From 2009 to 2010, the city was looking to revamp the aquarium because of continued dwindling interest. After other plans proved too expensive, the city decided to put $10 million into transforming the forgotten Fair Park destination into a children’s aquarium and hand operations over to Dallas Zoo Management Inc.

click to enlarge
People stand in the new Children's Aquarium at Fair Park after its $10 million renovation in 2010
Danny Fulgencio

Part of the deal was the zoo would run the aquarium if the city underwrote the losses. “The aquarium has operated at a loss every year since we took over in 2009,” Hudson said.

Dealing with the usual financial woes as well as the budget realities facing the zoo and the city, Hudson said they had no other choice than to close the aquarium. He said they had considered opening the aquarium back up or trying to serve the community virtually, “but reaching enough people to have an impact on the bottom line was not realistic.”

The Dallas Park and Recreation Department did not respond for comment.

Monica Valdez, a Dallas resident who lives near Fair Park, said she hasn’t been to the aquarium since the renovations, but was planning on taking her 1-year-old son there when she found out it was closing. "It just seems crazy to me," Valdez said.

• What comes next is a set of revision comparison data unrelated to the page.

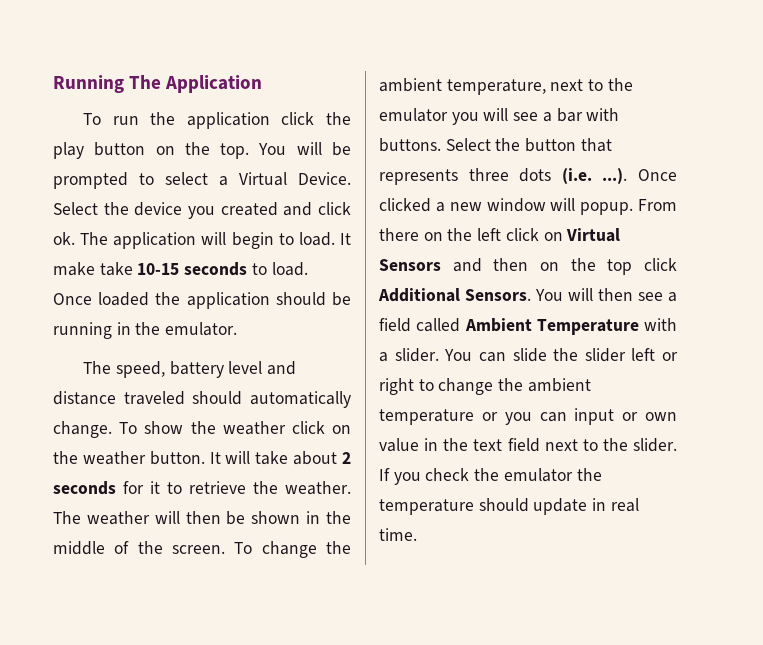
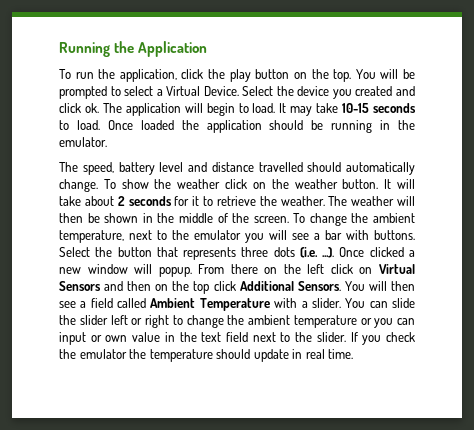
[129,75,162,89] The -> [114,41,135,53] the
[186,112,270,129] application -> [119,69,177,82] application,
[53,262,95,276] make -> [290,106,313,116] may
[123,391,185,405] traveled -> [258,162,303,172] travelled

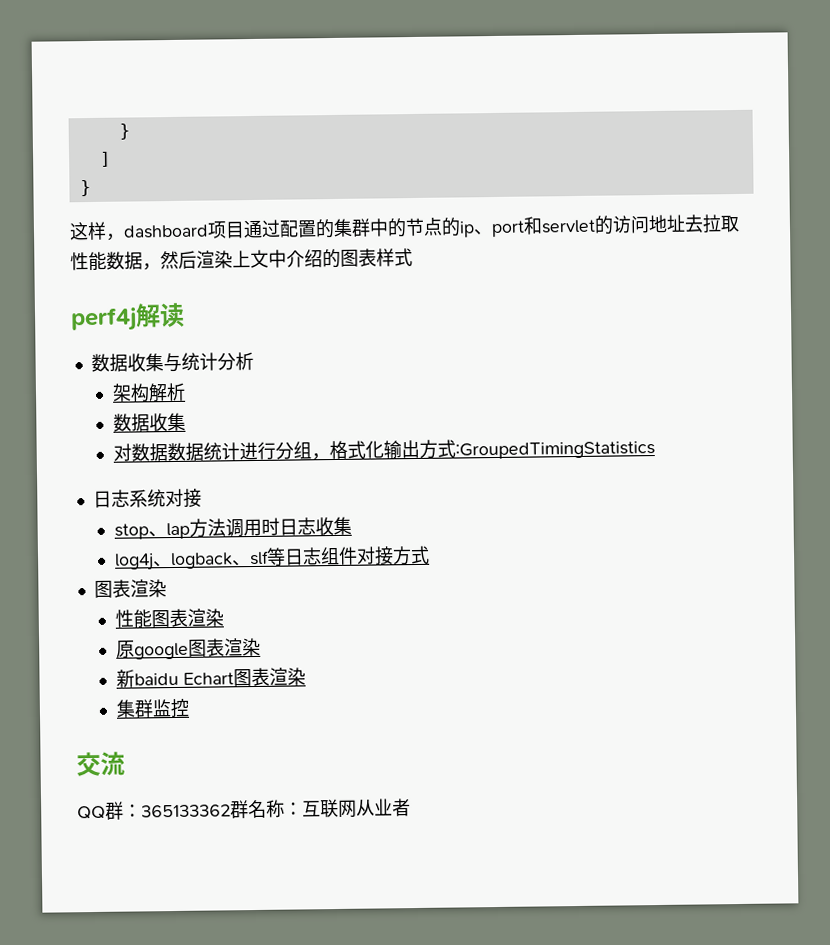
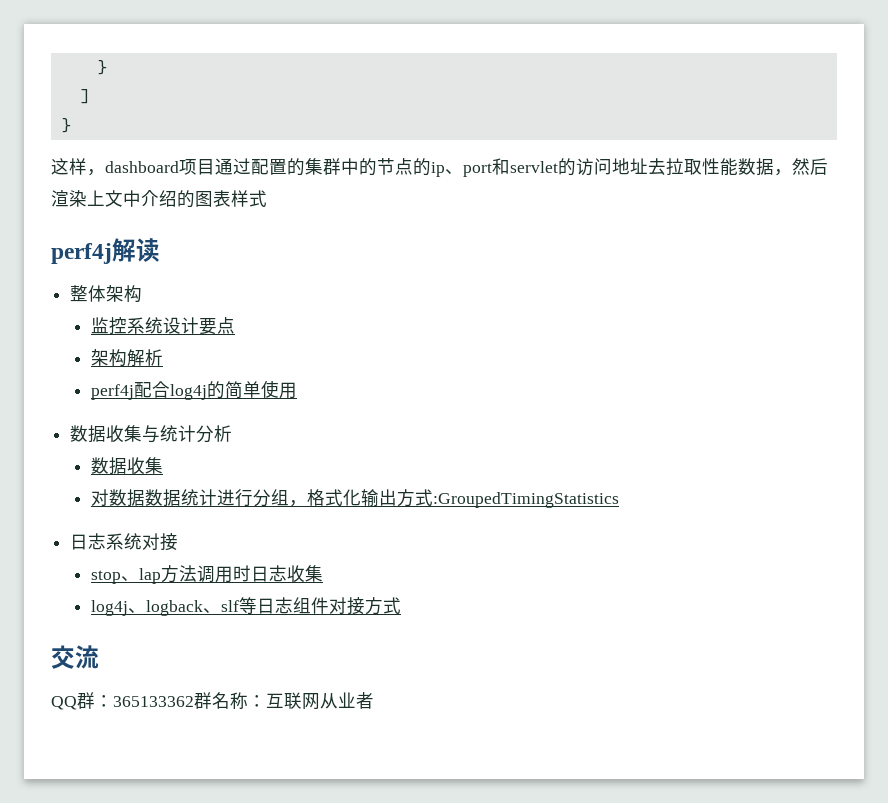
(185, 315) none -> [70,285,143,303] [91,317,236,335] [91,349,164,367] [91,380,298,400] // 整体架构 // 监控系统设计要点 // 架构解析 // perf4j配合log4j的简单使用
[111,382,186,403] // 架构解析 -> (233, 433) none
[93,579,167,598] [114,608,224,629] [115,637,261,660] [115,667,306,688] [115,698,190,719] // 图表渲染 // 性能图表渲染 // 原google图表渲染 // 新baidu Echart图表渲染 // 集群监控 -> (402, 605) none

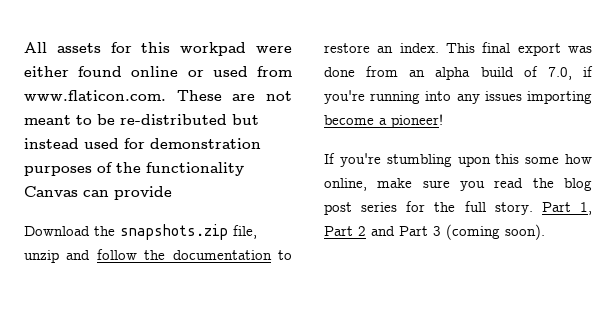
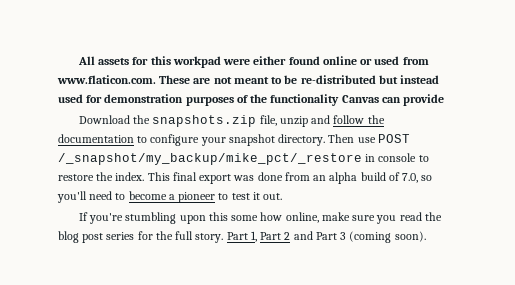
[324,43,394,53] restore an -> [150,134,410,146] [58,153,429,165] [58,172,114,181] configure your snapshot directory. Then use POST /_snapshot/my_backup/mike_pct/_restore in console to restore the
[583,66,593,77] [324,90,592,104] [324,114,443,128] if you're running into any issues importing become a pioneer! -> [421,175,433,181] [57,191,283,203] so you'll need to become a pioneer to test it out.

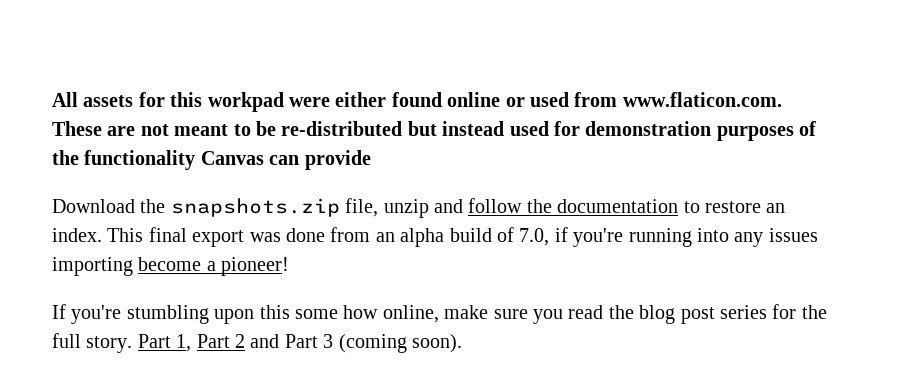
[150,134,410,146] [58,153,429,165] [58,172,114,181] configure your snapshot directory. Then use POST /_snapshot/my_backup/mike_pct/_restore in console to restore the -> [704,201,786,213] restore an
[421,175,433,181] [57,191,283,203] so you'll need to become a pioneer to test it out. -> [554,227,818,247] [52,257,290,276] if you're running into any issues importing become a pioneer!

She wishes the city had better informed the community about the aquarium's financial struggles.

Maybe if people were more informed they could have spoken to the City Council during the budget talks to get the funds the aquarium needed, she said. Now, Valdez said it seems the only hope the aquarium has is for a rich benefactor to come along and save the day. 

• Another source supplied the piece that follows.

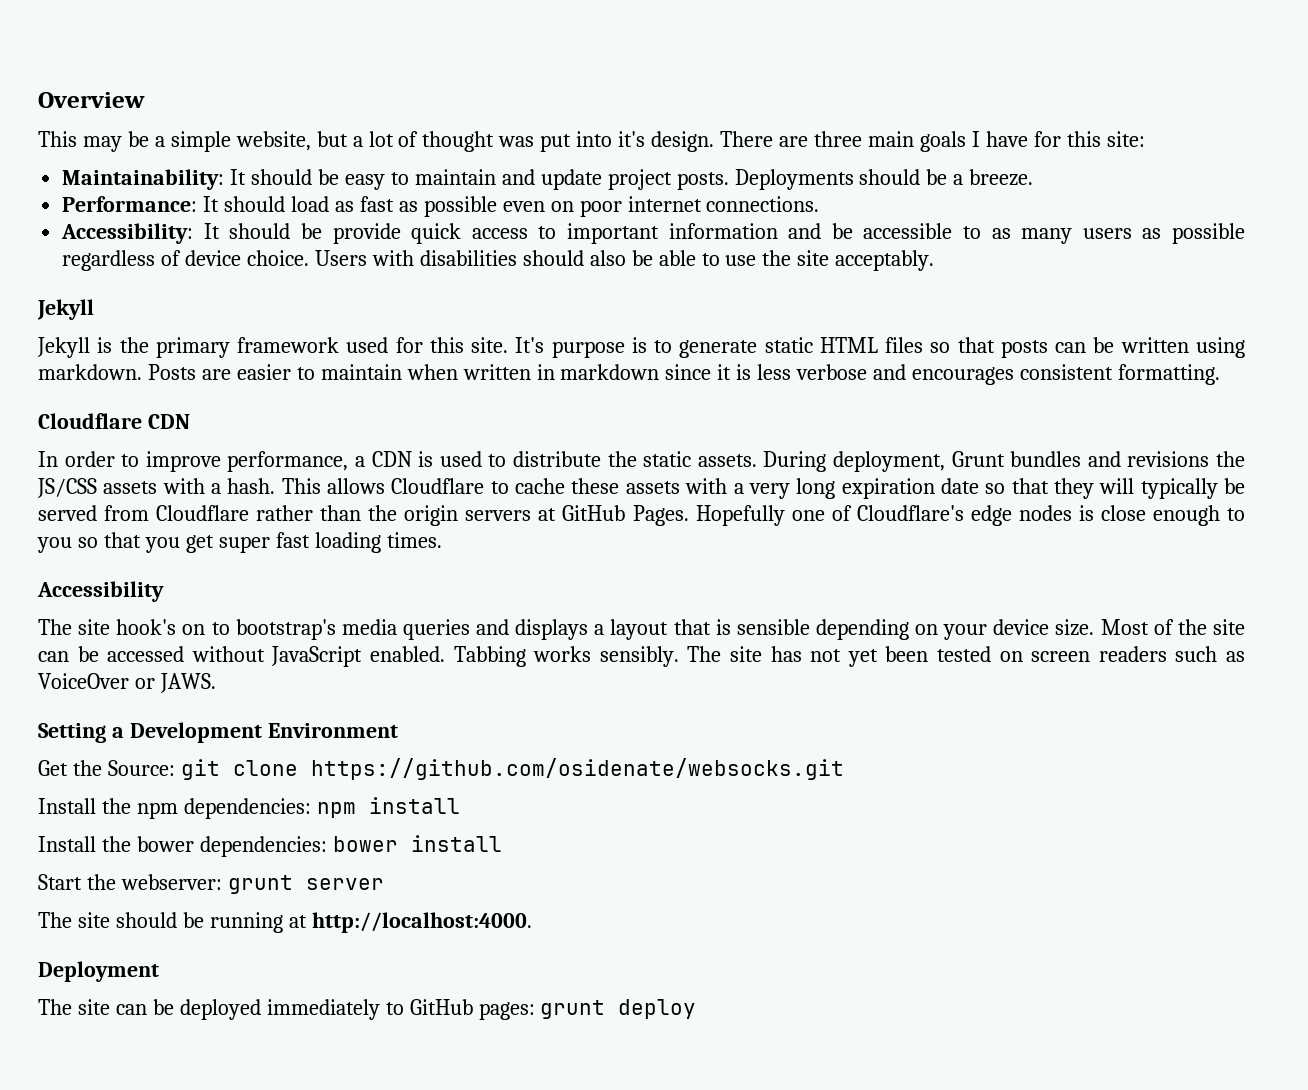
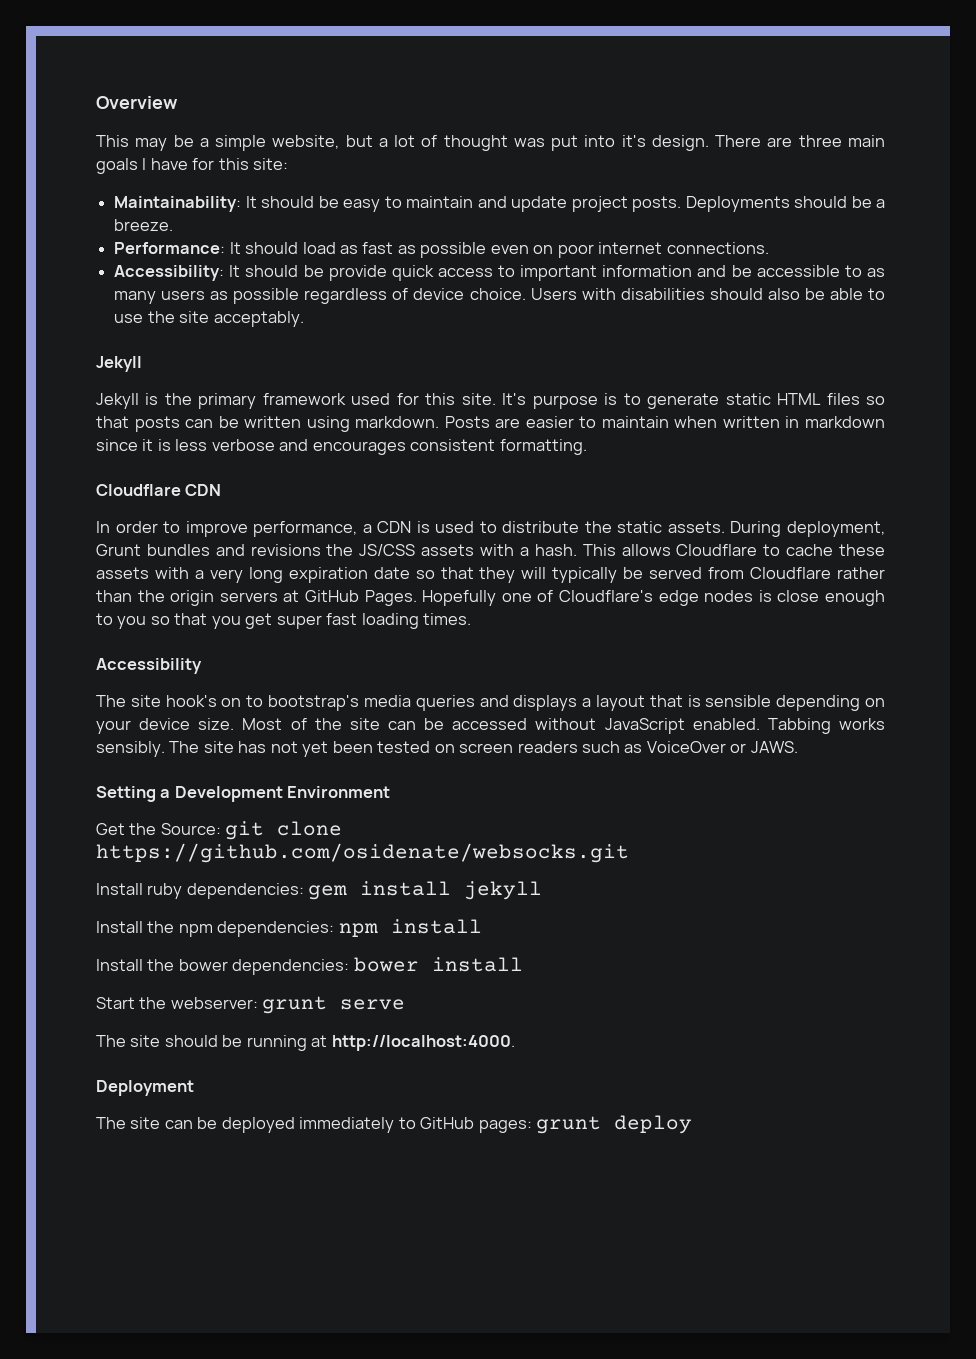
(844, 769) none -> [96,881,543,900] // Install ruby dependencies: gem install jekyll
[305,878,384,890] server -> [340,999,406,1010] serve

Both a petition on change.org and a GoFundMe campaign have been set up to try to help save the historic aquarium. The campaign has only raised about $680 since it was started in August. The petition is just a couple hundred people away from its goal of 1,500 signatures.

Adam Bazaldua, the City Council member who represents Fair Park, told NBC that he and his family are saddened that the aquarium is set to close. He said he thinks the best path forward is to find a private entity to take over operations of the aquarium.

But Brian Luallen, executive director of Fair Park First, a nonprofit organization created to oversee the management of the area, said any private entity that could help the aquarium is likely not in the position to do so because of the pandemic.

The team at the aquarium is in wind-down mode, focused on completing plans to relocate the animals, Hudson said. Conversations are taking place about what might take the aquarium’s place, but no decisions have been made.

“At the end of the day, this asset is still owned by the city of Dallas and it is really up to them as to what they want to do with this historic piece of Dallas history,” Hudson said.